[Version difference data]
※ ※ ※

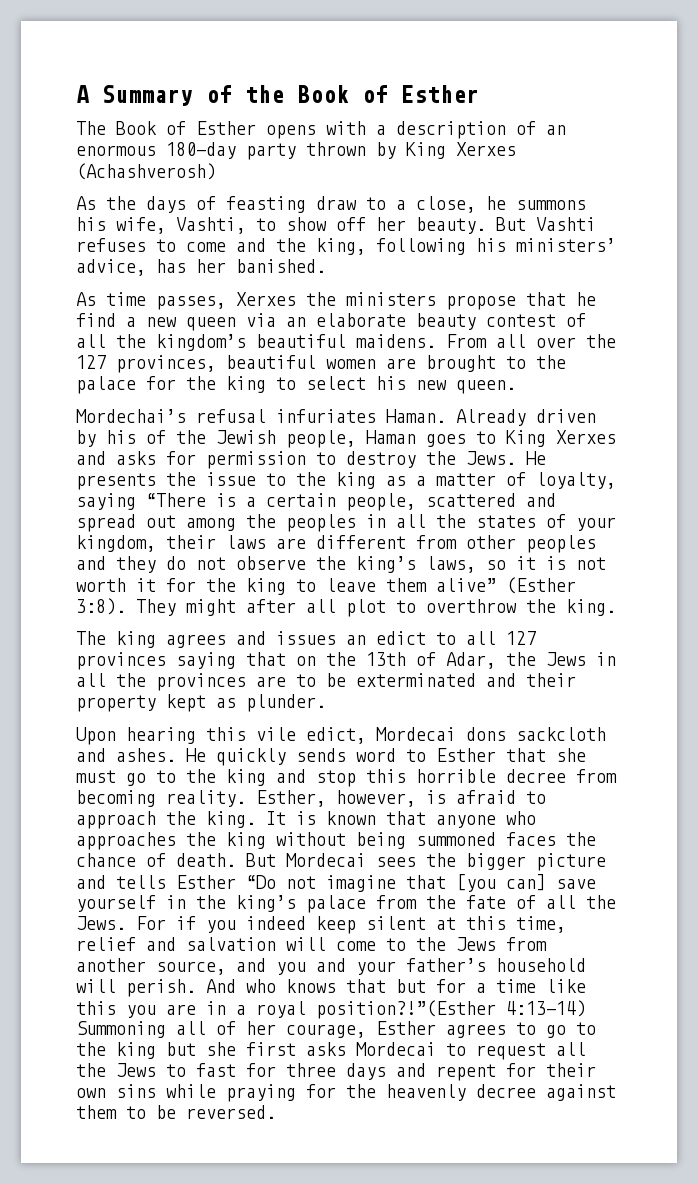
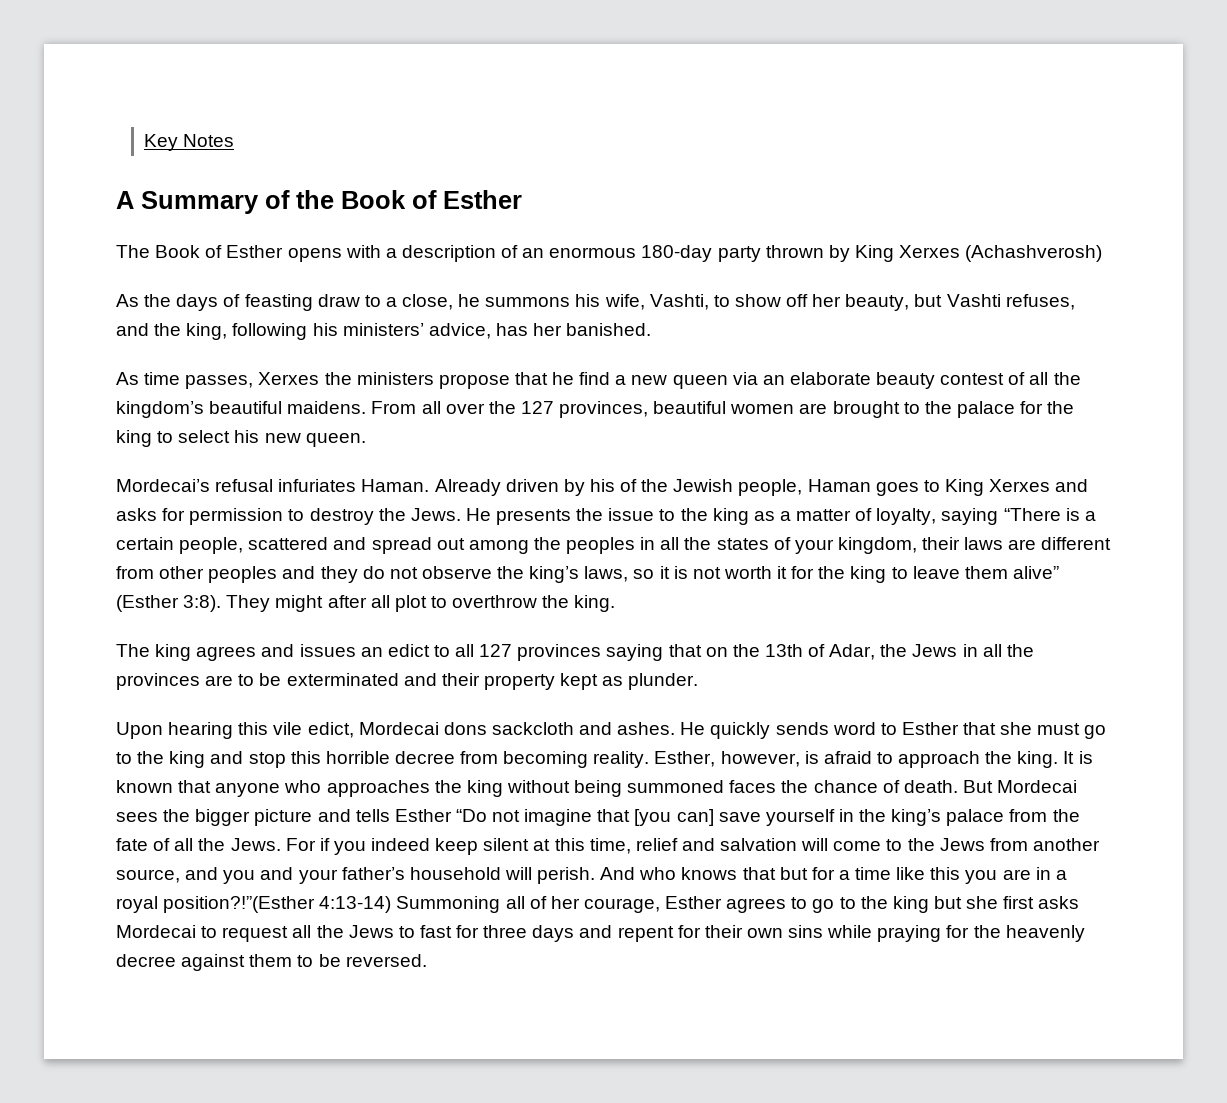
(76, 94) none -> [144,134,235,151] Key Notes //
[416,217,596,234] [76,238,226,252] beauty. But Vashti refuses to come -> [845,294,1075,311] beauty, but Vashti refuses,
[76,409,186,423] Mordechai’s -> [116,479,210,492] Mordecai’s

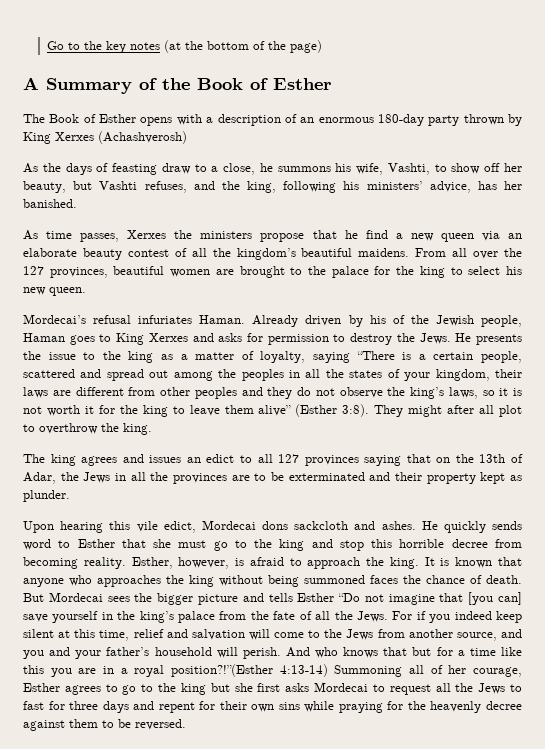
[144,134,235,151] Key Notes -> [47,40,323,53] Go to the key notes (at the bottom of the page)

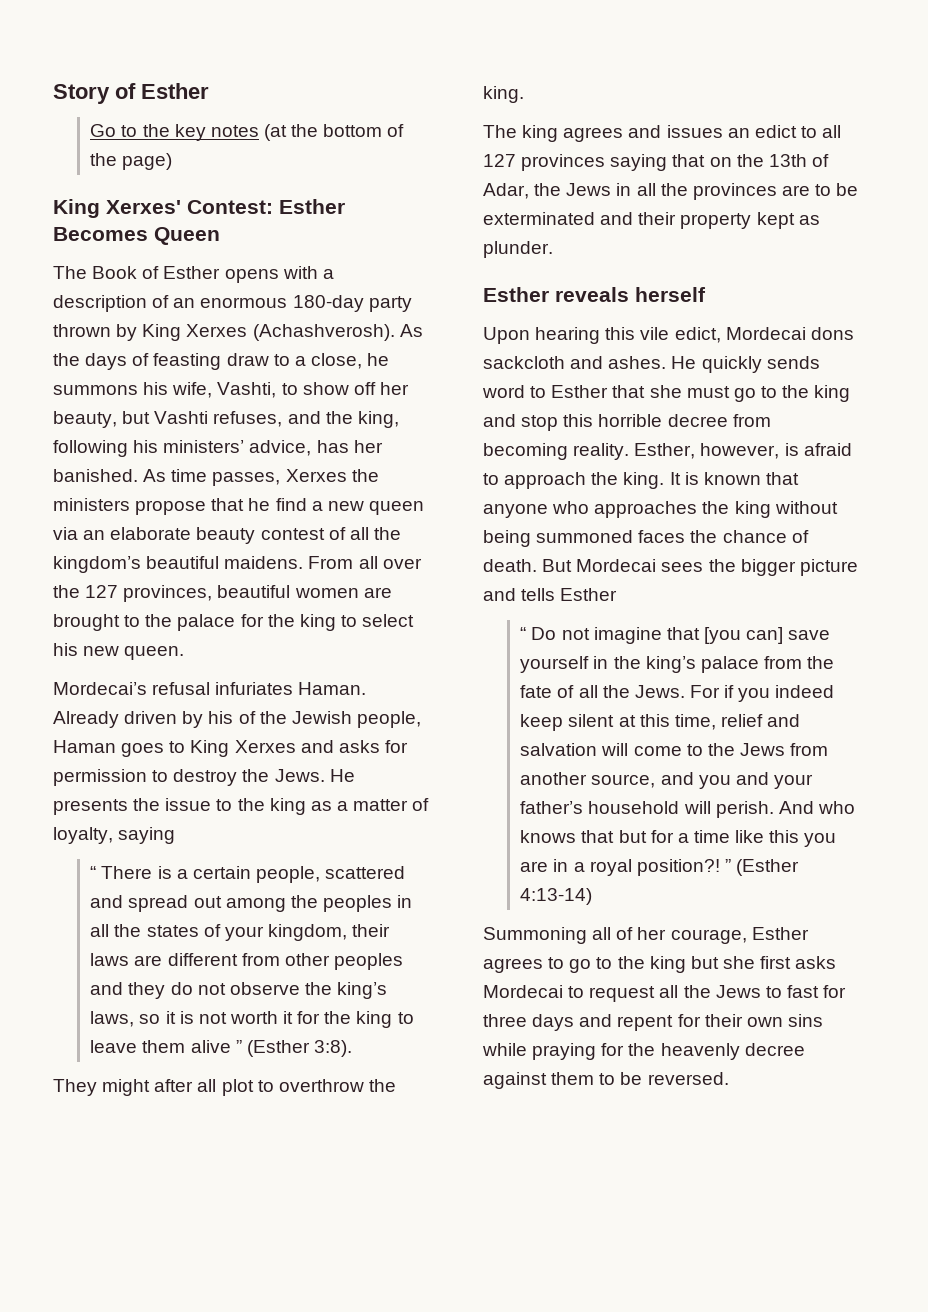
(47, 45) none -> [53,83,209,104] Story of Esther //
[23,77,332,94] A Summary of the Book of Esther -> [53,199,345,218] [53,227,220,245] King Xerxes' Contest: Esther Becomes Queen
[98,131,187,144] (Achashverosh) // -> [252,324,395,341] (Achashverosh).
(77, 203) // -> (138, 475) none
[356,351,395,360] “There -> [90,866,153,879] // “ There
[258,405,292,416] alive” -> [190,1040,242,1053] alive ”
(370, 410) none -> (352, 1048) //
(70, 496) none -> [483,287,706,302] // Esther reveals herself
[338,593,361,602] “Do -> [520,627,557,640] // “ Do
[171,664,273,677] position?!”(Esther -> [636,859,800,876] position?! ” (Esther
(328, 670) none -> (593, 896) //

※ ※ ※

* Assigned task:
The answer must be an exact copy of the lines from the one containing "[76,409,186,423] Mordechai’s ->" through the last line of the records, with no pictures included.

* Finished exercise:
[76,409,186,423] Mordechai’s -> [116,479,210,492] Mordecai’s

[144,134,235,151] Key Notes -> [47,40,323,53] Go to the key notes (at the bottom of the page)

(47, 45) none -> [53,83,209,104] Story of Esther //
[23,77,332,94] A Summary of the Book of Esther -> [53,199,345,218] [53,227,220,245] King Xerxes' Contest: Esther Becomes Queen
[98,131,187,144] (Achashverosh) // -> [252,324,395,341] (Achashverosh).
(77, 203) // -> (138, 475) none
[356,351,395,360] “There -> [90,866,153,879] // “ There
[258,405,292,416] alive” -> [190,1040,242,1053] alive ”
(370, 410) none -> (352, 1048) //
(70, 496) none -> [483,287,706,302] // Esther reveals herself
[338,593,361,602] “Do -> [520,627,557,640] // “ Do
[171,664,273,677] position?!”(Esther -> [636,859,800,876] position?! ” (Esther
(328, 670) none -> (593, 896) //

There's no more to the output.